:: INSTRUCTIONS TO FOLLOW ::
Copy each line of the data below exactly, leaving out pictures.

[[ DATA EXCERPTS, beginning ]]

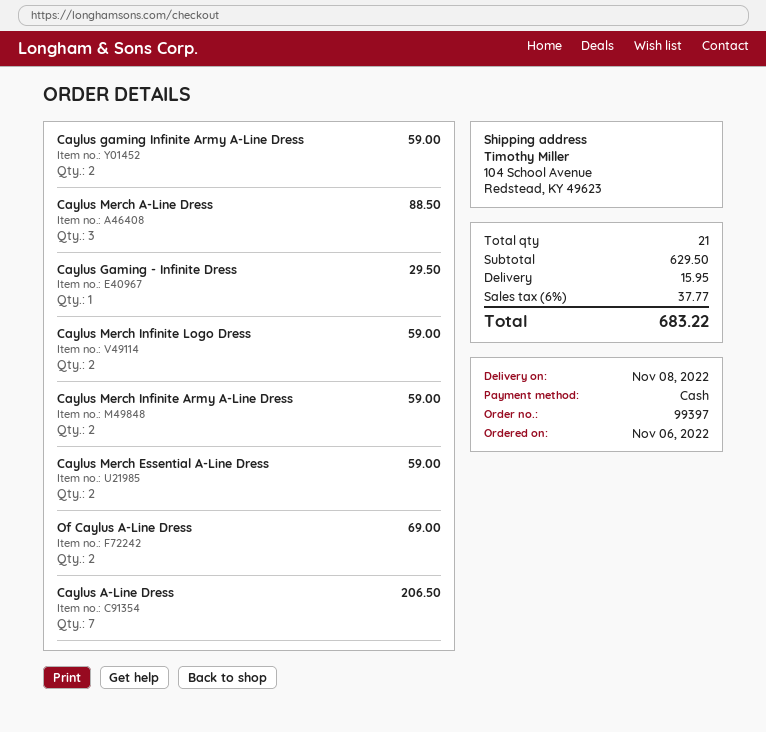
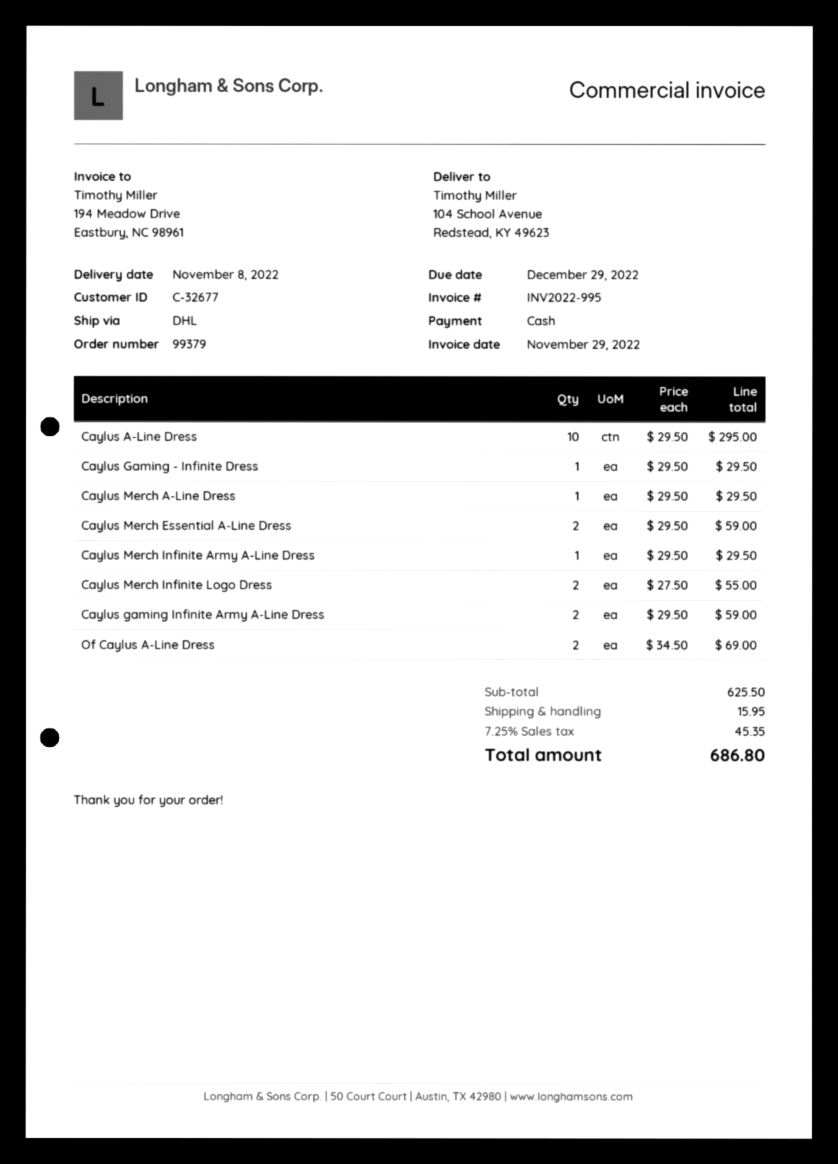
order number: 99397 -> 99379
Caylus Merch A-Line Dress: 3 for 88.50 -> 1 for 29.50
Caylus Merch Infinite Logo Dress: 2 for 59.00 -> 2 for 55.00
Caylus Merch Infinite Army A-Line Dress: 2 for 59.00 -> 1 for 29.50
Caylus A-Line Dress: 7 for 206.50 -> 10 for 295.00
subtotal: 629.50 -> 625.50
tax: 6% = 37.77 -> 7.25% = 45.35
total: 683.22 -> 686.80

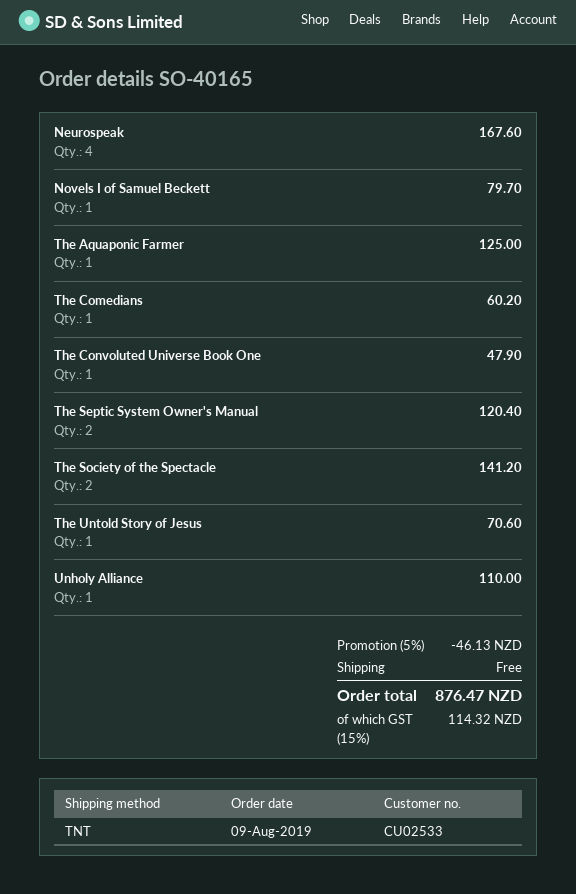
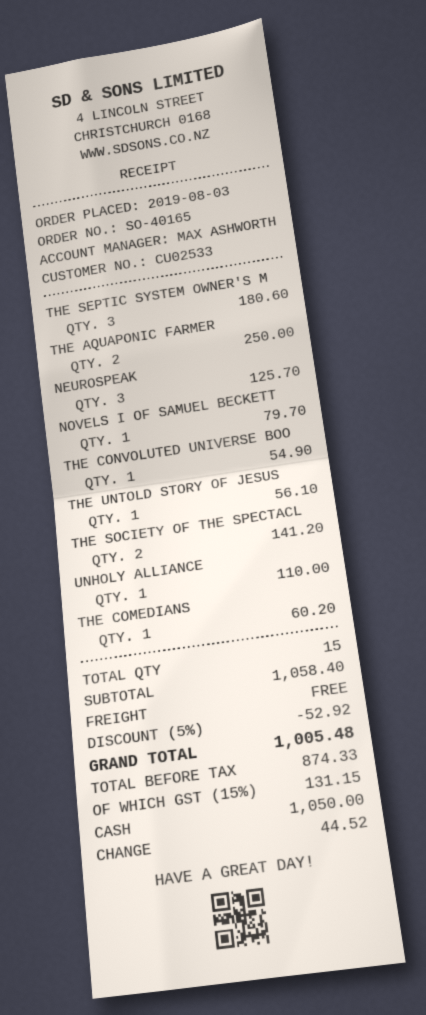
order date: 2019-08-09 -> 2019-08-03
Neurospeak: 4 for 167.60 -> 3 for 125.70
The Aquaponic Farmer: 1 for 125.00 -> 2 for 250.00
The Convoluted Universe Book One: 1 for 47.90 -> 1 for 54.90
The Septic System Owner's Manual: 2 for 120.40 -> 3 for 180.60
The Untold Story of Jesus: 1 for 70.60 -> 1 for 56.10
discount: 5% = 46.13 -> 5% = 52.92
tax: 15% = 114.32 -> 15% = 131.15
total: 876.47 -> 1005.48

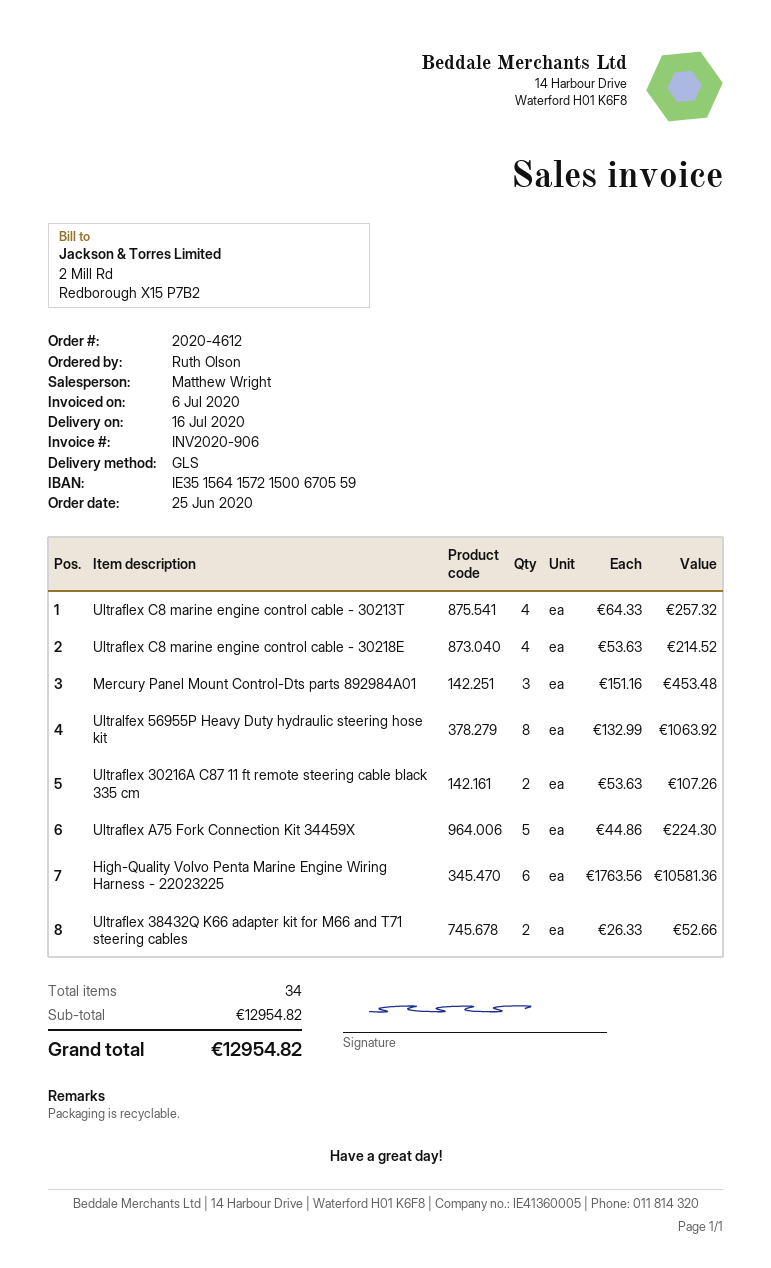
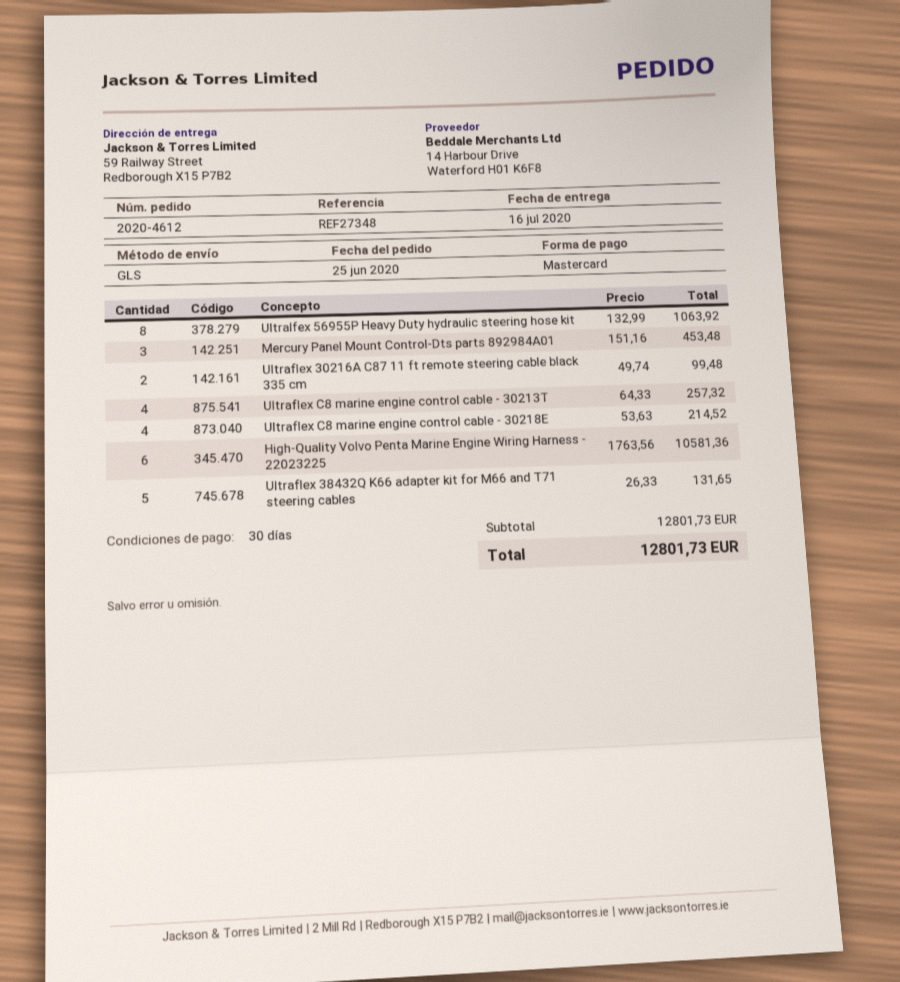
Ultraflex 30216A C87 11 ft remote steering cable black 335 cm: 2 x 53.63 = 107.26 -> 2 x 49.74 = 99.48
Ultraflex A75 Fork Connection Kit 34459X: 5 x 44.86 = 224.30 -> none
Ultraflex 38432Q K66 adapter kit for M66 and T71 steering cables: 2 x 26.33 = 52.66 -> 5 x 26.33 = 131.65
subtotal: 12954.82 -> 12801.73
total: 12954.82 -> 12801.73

[[ DATA EXCERPTS, end ]]

:: ANSWER SECTION ::
order number: 99397 -> 99379
Caylus Merch A-Line Dress: 3 for 88.50 -> 1 for 29.50
Caylus Merch Infinite Logo Dress: 2 for 59.00 -> 2 for 55.00
Caylus Merch Infinite Army A-Line Dress: 2 for 59.00 -> 1 for 29.50
Caylus A-Line Dress: 7 for 206.50 -> 10 for 295.00
subtotal: 629.50 -> 625.50
tax: 6% = 37.77 -> 7.25% = 45.35
total: 683.22 -> 686.80

order date: 2019-08-09 -> 2019-08-03
Neurospeak: 4 for 167.60 -> 3 for 125.70
The Aquaponic Farmer: 1 for 125.00 -> 2 for 250.00
The Convoluted Universe Book One: 1 for 47.90 -> 1 for 54.90
The Septic System Owner's Manual: 2 for 120.40 -> 3 for 180.60
The Untold Story of Jesus: 1 for 70.60 -> 1 for 56.10
discount: 5% = 46.13 -> 5% = 52.92
tax: 15% = 114.32 -> 15% = 131.15
total: 876.47 -> 1005.48

Ultraflex 30216A C87 11 ft remote steering cable black 335 cm: 2 x 53.63 = 107.26 -> 2 x 49.74 = 99.48
Ultraflex A75 Fork Connection Kit 34459X: 5 x 44.86 = 224.30 -> none
Ultraflex 38432Q K66 adapter kit for M66 and T71 steering cables: 2 x 26.33 = 52.66 -> 5 x 26.33 = 131.65
subtotal: 12954.82 -> 12801.73
total: 12954.82 -> 12801.73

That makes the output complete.